How to Defend Against AI-Driven Cyber Risk
With the current and future threat landscape in mind, Securin has developed a set of guidelines to strengthen AI security. Accountability should be shared across the ecosystem—from end users to system architects, including LLM developers and no-code platform providers—and must be reinforced through established frameworks.
• MITRE CWE (e.g., CWE-1426: Improper AI Output Validation) enables targeted mitigation during development.
• ISO/IEC 42001 (Dec 2023) establishes global standards for AI governance and lifecycle security.
• ISO/IEC 42005 (May 2025) provides methods for impact assessment, transparency, and trust.
Building on these frameworks, Securin’s guidelines translate standards into practice, helping organizations implement structured, auditable, and repeatable defense strategies to mitigate AI-related threats.

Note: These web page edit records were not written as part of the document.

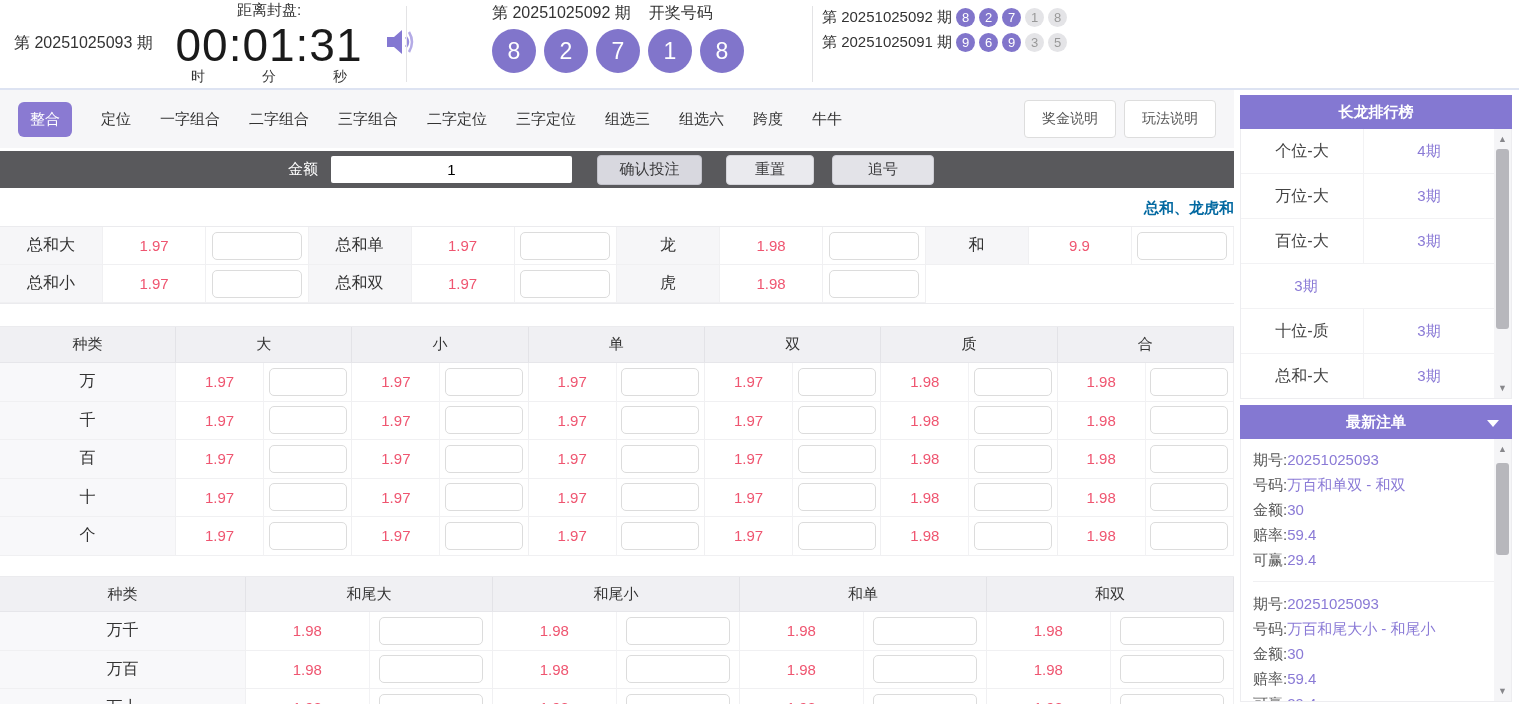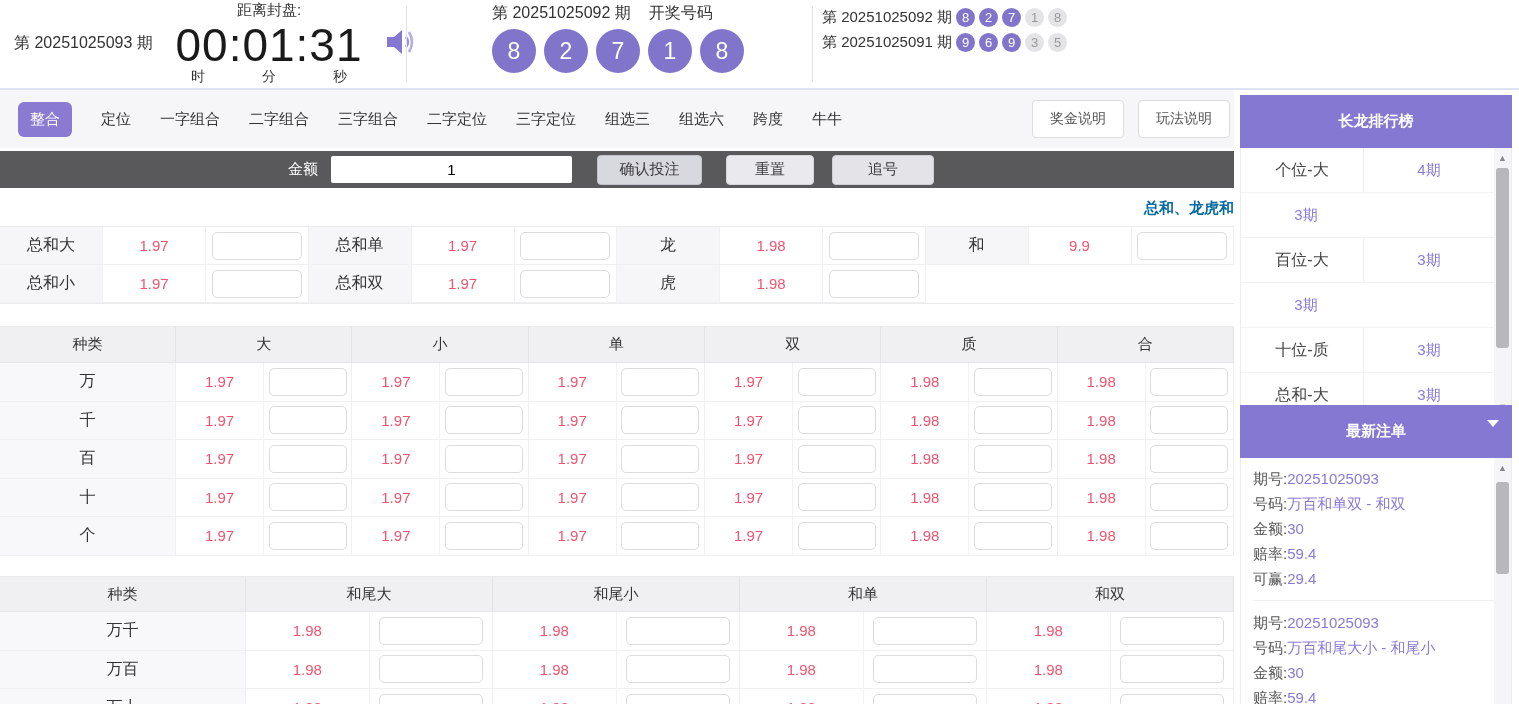--- a/index.html
+++ b/index.html
@@ -35,7 +35,7 @@
     display:flex;align-items:center;padding-left:18px;gap:29px}
   .tab{font-size:15px;color:#333;cursor:pointer;white-space:nowrap}
   .tab.active{background:#8a7ad2;color:#fff;padding:8px 12px;border-radius:6px}
-  .help{margin-left:auto;display:flex;gap:14px;margin-right:4px}
+  .help{margin-left:auto;display:flex;gap:8px;margin-right:18px}
   .help-btn{background:#fff;border:1px solid #ddd;border-radius:4px;padding:9px 17px;font-size:14px;
     color:#555;font-family:inherit;cursor:pointer}
   

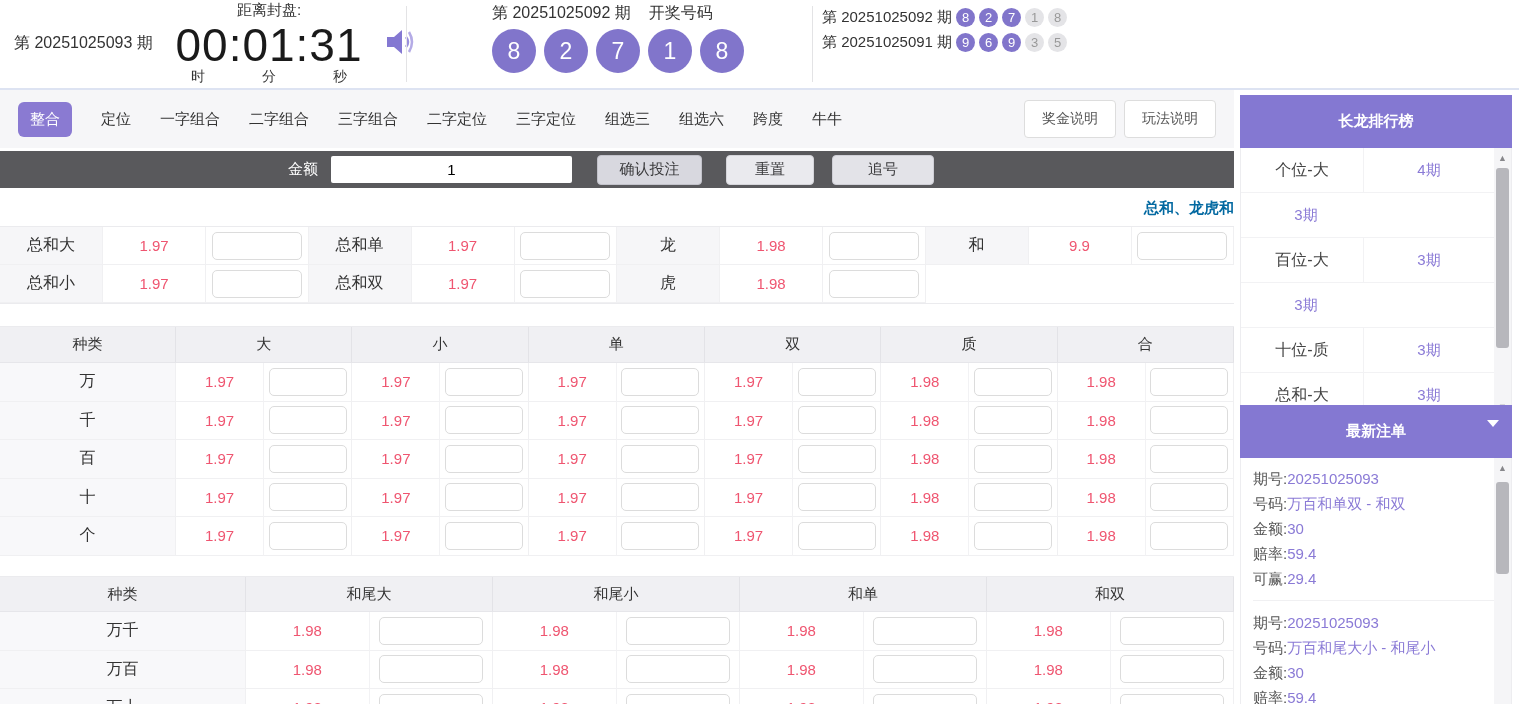--- a/index.html
+++ b/index.html
@@ -79,7 +79,7 @@
   .trw .binput{width:104px}
   
   .panel{position:absolute;left:1240px;width:272px}
-  .phead{height:53px;background:#8478d2;color:#fff;font-weight:700;font-size:15px;
+  .phead{height:34px;background:#8478d2;color:#fff;font-weight:700;font-size:15px;
     display:flex;align-items:center;justify-content:center;position:relative}
   .caret{position:absolute;right:13px;top:15px;width:0;height:0;border-left:6px solid transparent;
     border-right:6px solid transparent;border-top:7px solid #fff;cursor:pointer}

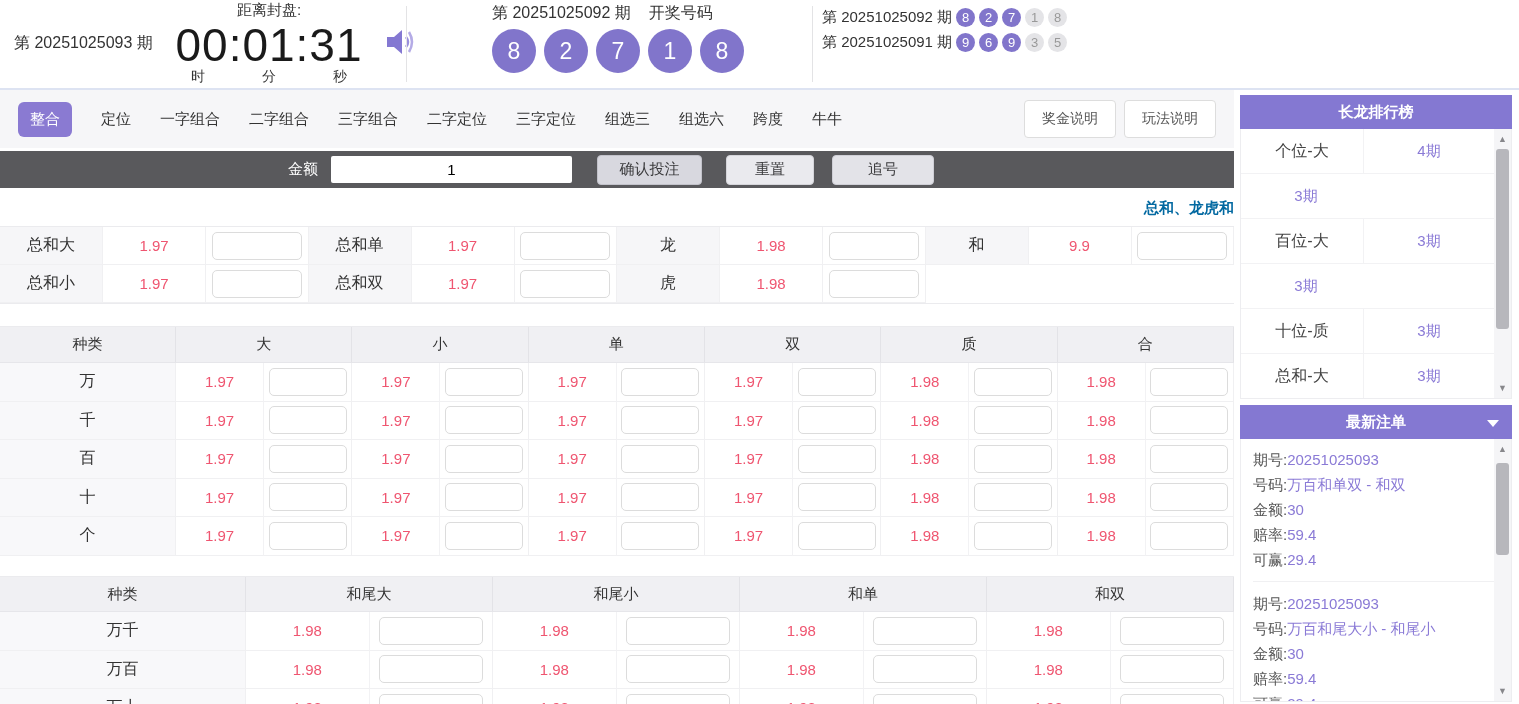--- a/index.html
+++ b/index.html
@@ -556,6 +556,7 @@
         <div class="rank-count">4期</div>
       </div>
       <div class="rank-row">
+        <div class="rank-name">万位-大</div>
         <div class="rank-count">3期</div>
       </div>
       <div class="rank-row">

• Implement weakness-aware vulnerability scanning that prioritizes CVEs based on underlying weakness patterns, not just CVSS scores.• Deploy runtime protection mechanisms targeting memory safety weaknesses in legacy systems.• Establish threat actor attribution workflows correlating exploitation patterns with known attacker behaviors.• Integrate secure development lifecycle practices, emphasizing weakness prevention during design rather than post-deployment patching.• Adopt threat modeling frameworks incorporating the exploitation preferences of relevant threat actor groups.• Implement supply chain security programs evaluating third-party software based on weakness distribution patterns.
Securing AI at the Root: Building Trust by Design
Based on our exploration of root cause analysis, one pattern is clear: weaknesses in AI libraries and frameworks are the engine driving many of today’s attacks. From hidden flaws in AI foundations (Part 1), to real-world exploits at scale (Part 2), and finally to root-level defenses (Part 3), this series has traced the full lifecycle of AI vulnerabilities—and how they can be broken. Drawing on Securin’s root cause analysis, organizations can move beyond reactive patching toward resilient, secure-by-default AI systems that anticipate and withstand tomorrow’s threats. The way forward demands shared responsibility. From end users to system architects—including LLM developers and no-code platform providers—every stakeholder must act. Proactive steps like securing supply chains, deploying runtime defenses against memory exploits, and adopting phased, auditable frameworks are essential. Only by aligning strong security with economic incentives can we dismantle the exploitation cycle and build AI that is not just powerful, but secure by design and trustworthy.